Media company RealNetworks entered into negotiations to distribute the webcast, but talks collapsed and ABC and Warner Bros. decided to go with Microsoft instead. Since "Drew Cam" was going to be broadcast in three time zones, bringing in potentially thousands of online viewers, other partners were brought on board to help out. These included: Akamai Technologies, Don Mischer Technologies, E-Media, Enron Communications, Globix, Ibeam, InterVu, SandPiper-Digital Island and Sonic Foundry Media Services. Geirland observed that it took "an unprecedented degree of collaboration among the various network providers" to create the episode. Helford predicted the event would be the biggest "in the history of the internet", even outperforming the Victoria's Secret Fashion Show webcast that aired earlier in the year. Despite a small pre-air mistake, the episode and the webcast aired without any problems.

==Reception==

===Ratings===
In its original broadcast, "Drew Cam" finished 19th in the ratings for the week of November 15–21, 1999 and was viewed by an estimated 11.2 million viewers. It received an 8.6 ratings share among adults between the ages of 18 and 49, and was the second highest-rated episode of the fifth season, following "Drew Live", which aired the week before. The webcast had more viewers than many cable networks on the same night. It attracted one of the largest online audiences watching a streaming media event in internet history. The website had close to two million visits, with 650,000 streams. In three hours, 277,000 video segments were downloaded.

===Critical response===
The episode received a mixed response from critics. Entertainment Weeklys Noah Robischon said the premise "sounds like typical high jinks for The Drew Carey Show." Robischon also said, "Sure, it's gimmicky. But it's also a preview of TV's future." Rik Fairlie from The New York Times branded the episode "one of the most ambitious, and winning, forays into Web/TV convergence." Network World's John Geirland concurred, calling the episode "one of the most ambitious experiments in convergence programming to date." David Bloom of the Sun-Sentinel thought the webcast was humorous.
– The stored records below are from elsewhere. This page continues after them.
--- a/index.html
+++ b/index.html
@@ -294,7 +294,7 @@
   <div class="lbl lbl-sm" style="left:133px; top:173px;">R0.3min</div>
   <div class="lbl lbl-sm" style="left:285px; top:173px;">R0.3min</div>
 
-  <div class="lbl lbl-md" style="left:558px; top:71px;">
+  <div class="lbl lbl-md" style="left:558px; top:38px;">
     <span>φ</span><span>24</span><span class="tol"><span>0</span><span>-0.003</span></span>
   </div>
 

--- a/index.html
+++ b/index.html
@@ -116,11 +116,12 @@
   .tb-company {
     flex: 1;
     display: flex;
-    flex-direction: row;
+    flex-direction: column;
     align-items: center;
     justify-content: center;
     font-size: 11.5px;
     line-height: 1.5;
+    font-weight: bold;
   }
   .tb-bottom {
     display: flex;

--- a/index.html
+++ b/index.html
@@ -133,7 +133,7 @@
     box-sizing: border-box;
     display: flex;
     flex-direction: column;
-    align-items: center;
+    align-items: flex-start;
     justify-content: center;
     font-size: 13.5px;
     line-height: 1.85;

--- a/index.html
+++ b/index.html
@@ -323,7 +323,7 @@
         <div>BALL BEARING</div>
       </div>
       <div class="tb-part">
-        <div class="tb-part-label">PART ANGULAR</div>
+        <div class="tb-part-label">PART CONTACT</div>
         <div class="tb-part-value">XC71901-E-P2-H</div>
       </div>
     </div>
Patti Hartigan from The Boston Globe found the webcast "was little more than a marketing gimmick." Tony Davis of The Sydney Morning Herald included the episode in his "TV previews" feature, but gave it a negative review. He stated, "Nineteen minutes of tosh masquerading as half an hour of comedy. The basic premise is that Drew and his mates are selling everyone (including themselves) via the Internet. A preamble on our preview tape advises you to see www.winloud.com if you want to have more fun. How you'd have less fun is hard to imagine."
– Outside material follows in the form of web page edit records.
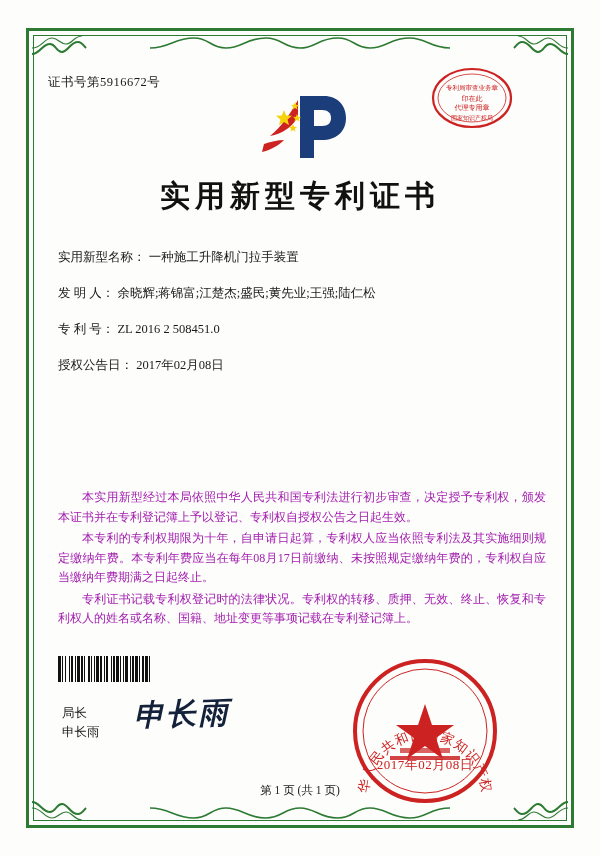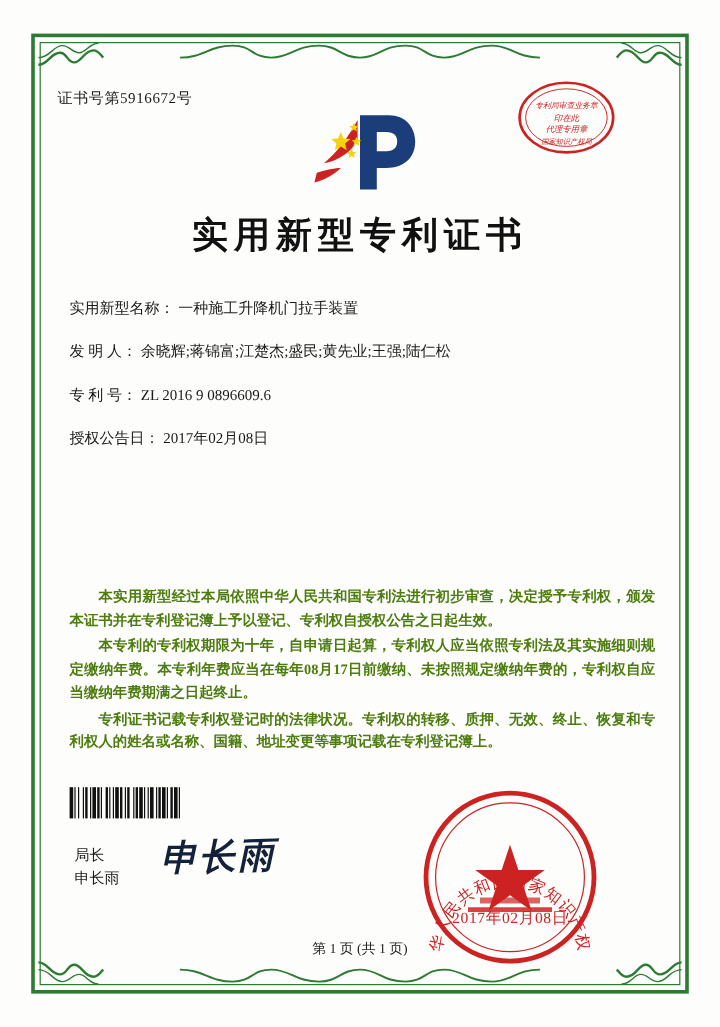--- a/index.html
+++ b/index.html
@@ -177,7 +177,6 @@
     top: 10px;
     width: 84px;
     height: 64px;
-    font-style: italic;
   }
   .seal-big {
     position: absolute;

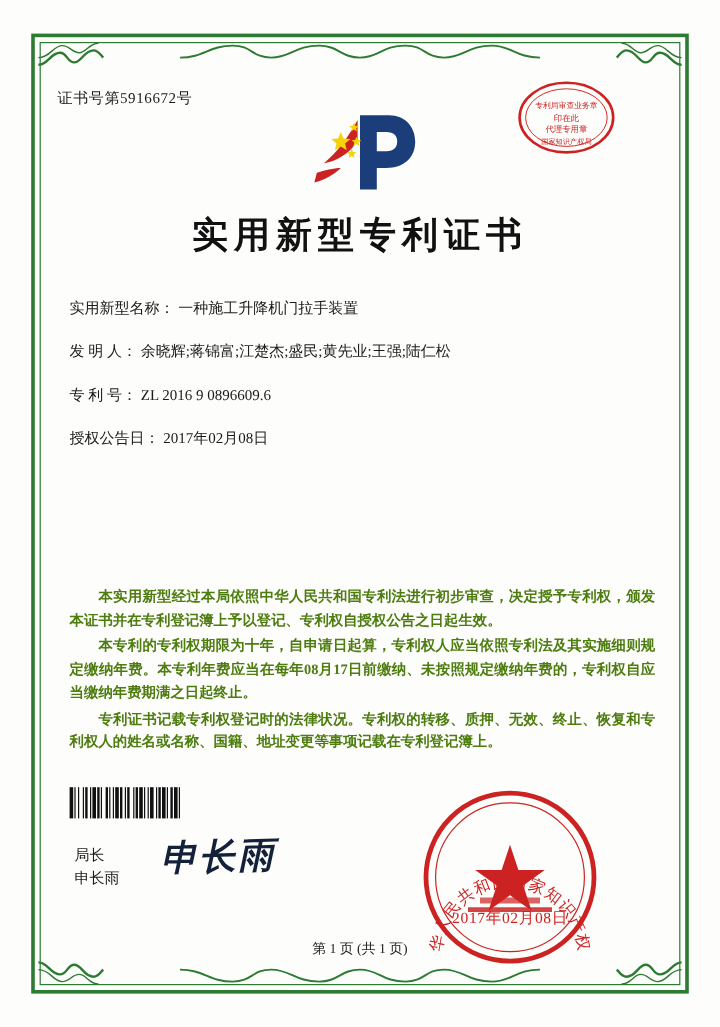--- a/index.html
+++ b/index.html
@@ -297,7 +297,7 @@
       </div>
       <div class="field">
         <span class="lbl">专 利 号：</span>
-        <span class="val">ZL 2016 9 0896609.6</span>
+        <span class="val">ZL 2016 2 508451.0</span>
       </div>
       <div class="field">
         <span class="lbl">授权公告日：</span>

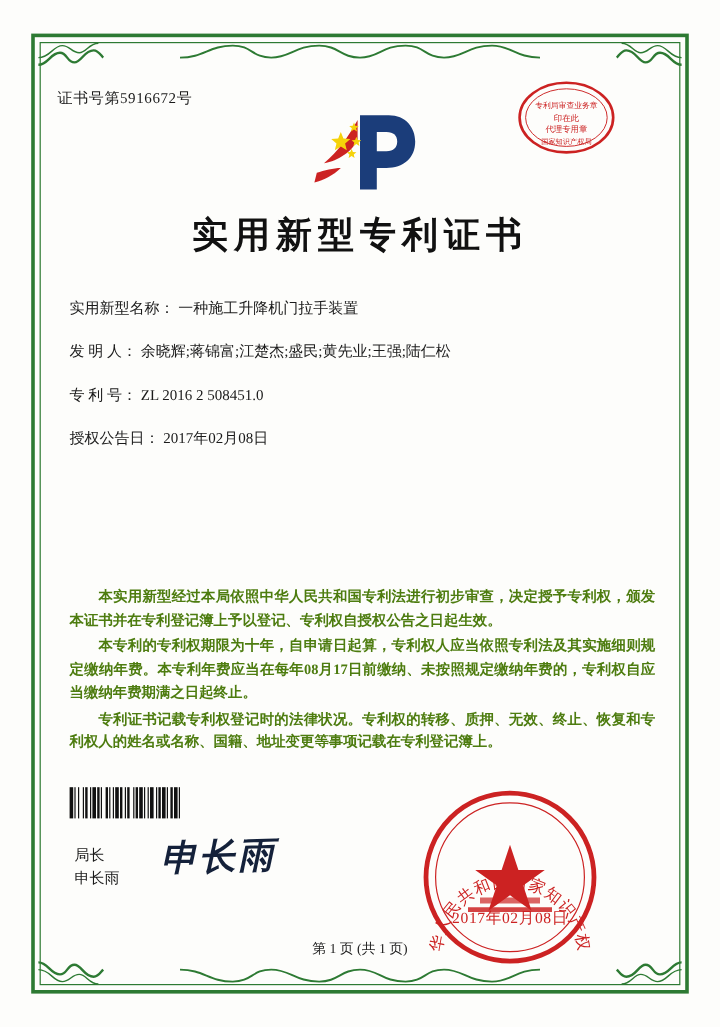--- a/index.html
+++ b/index.html
@@ -129,8 +129,7 @@
     font-size: 12px;
     line-height: 19.5px;
     text-align: justify;
-    color: #4d7c0f;
-    font-weight: bold;
+    color: #a21caf;
   }
   .body-text p {
     margin: 0 0 2px 0;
The Orlando Sentinels Nancy Imperiale Wellons disliked the webcast and thought the episode was enough. She said, "While it was a novel idea, and a tip of the hat to tomorrow's convergence of television and the Web, the gimmick was hampered by today's technological limitations." Wellons thought the webcast was "too small and dark to have much visual oomph". She also found the characters' dialogue during the episode was out of sync with the webcast.